§ To do: Take every line from the listing below that includes "ai文章总结" and copy it.

══════════

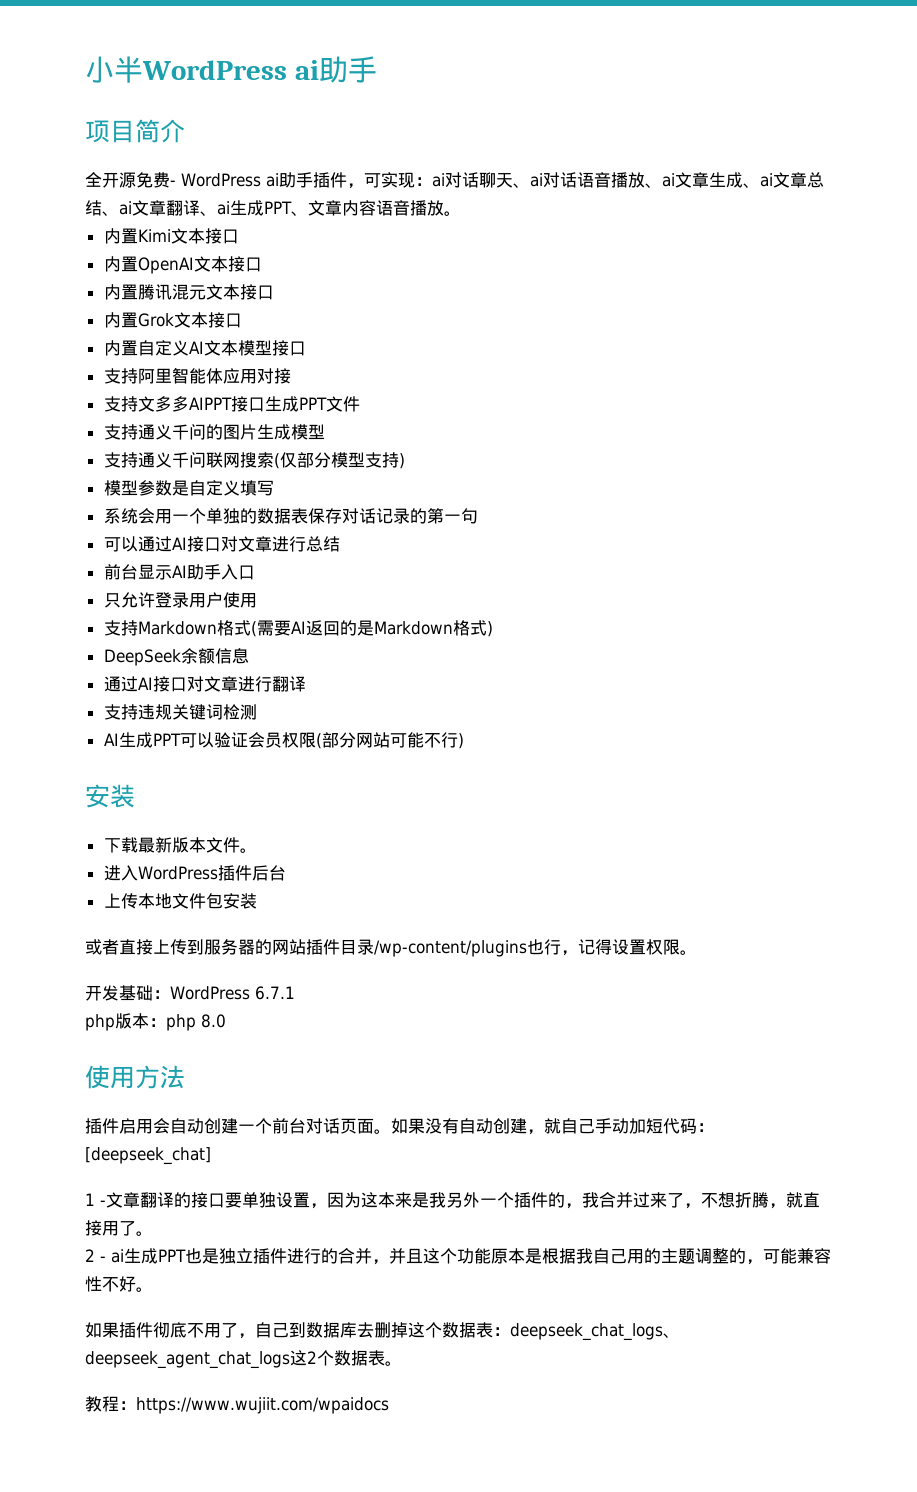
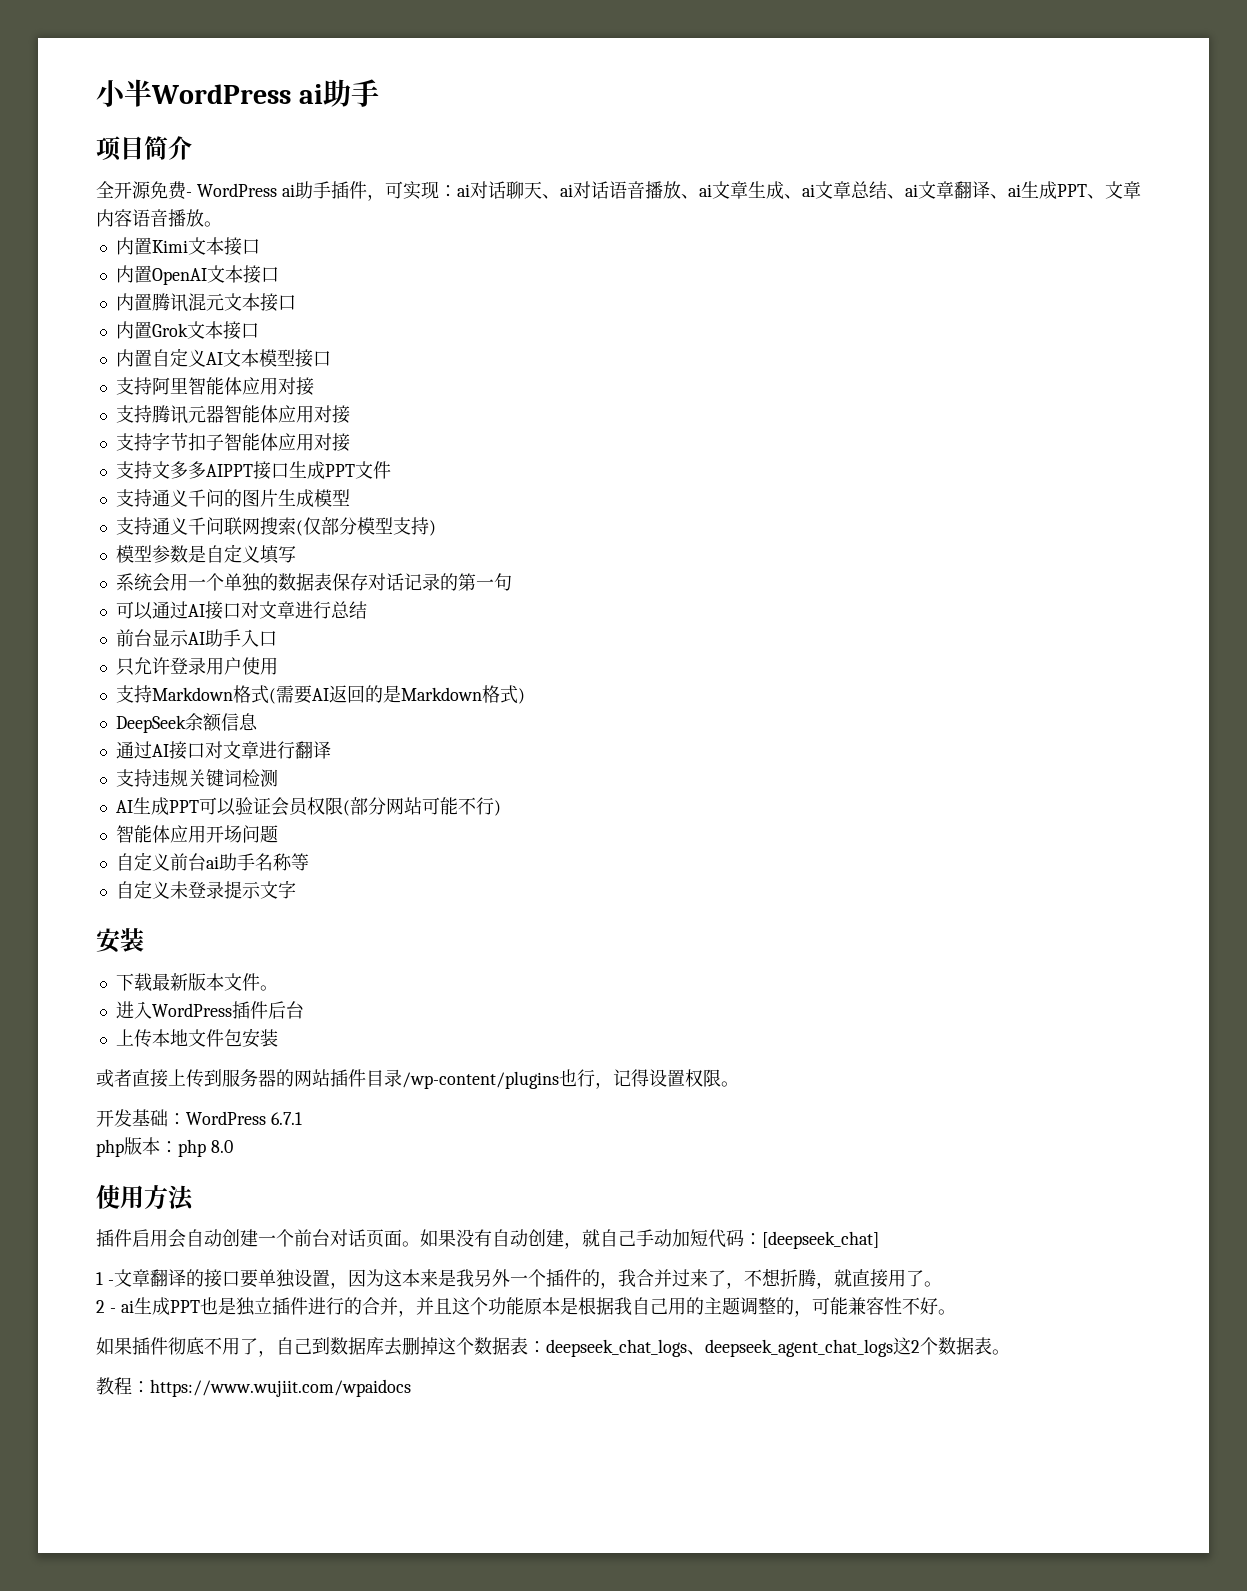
+ 支持腾讯元器智能体应用对接
+ 支持字节扣子智能体应用对接
+ 智能体应用开场问题
+ 自定义前台ai助手名称等
+ 自定义未登录提示文字

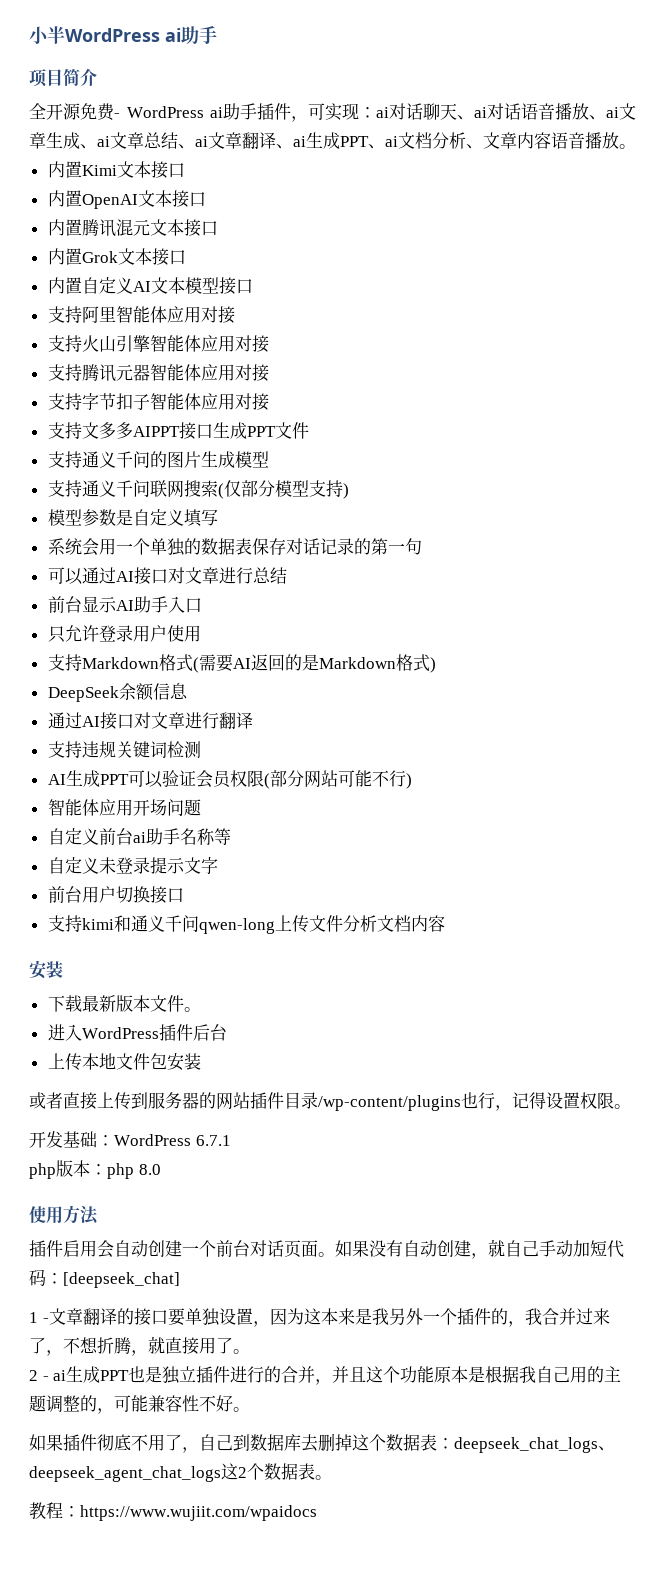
- 全开源免费- WordPress ai助手插件，可实现：ai对话聊天、ai对话语音播放、ai文章生成、ai文章总结、ai文章翻译、ai生成PPT、文章内容语音播放。
+ 全开源免费- WordPress ai助手插件，可实现：ai对话聊天、ai对话语音播放、ai文章生成、ai文章总结、ai文章翻译、ai生成PPT、ai文档分析、文章内容语音播放。
+ 支持火山引擎智能体应用对接
+ 前台用户切换接口
+ 支持kimi和通义千问qwen-long上传文件分析文档内容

══════════

§ Solved problem:
- 全开源免费- WordPress ai助手插件，可实现：ai对话聊天、ai对话语音播放、ai文章生成、ai文章总结、ai文章翻译、ai生成PPT、文章内容语音播放。
+ 全开源免费- WordPress ai助手插件，可实现：ai对话聊天、ai对话语音播放、ai文章生成、ai文章总结、ai文章翻译、ai生成PPT、ai文档分析、文章内容语音播放。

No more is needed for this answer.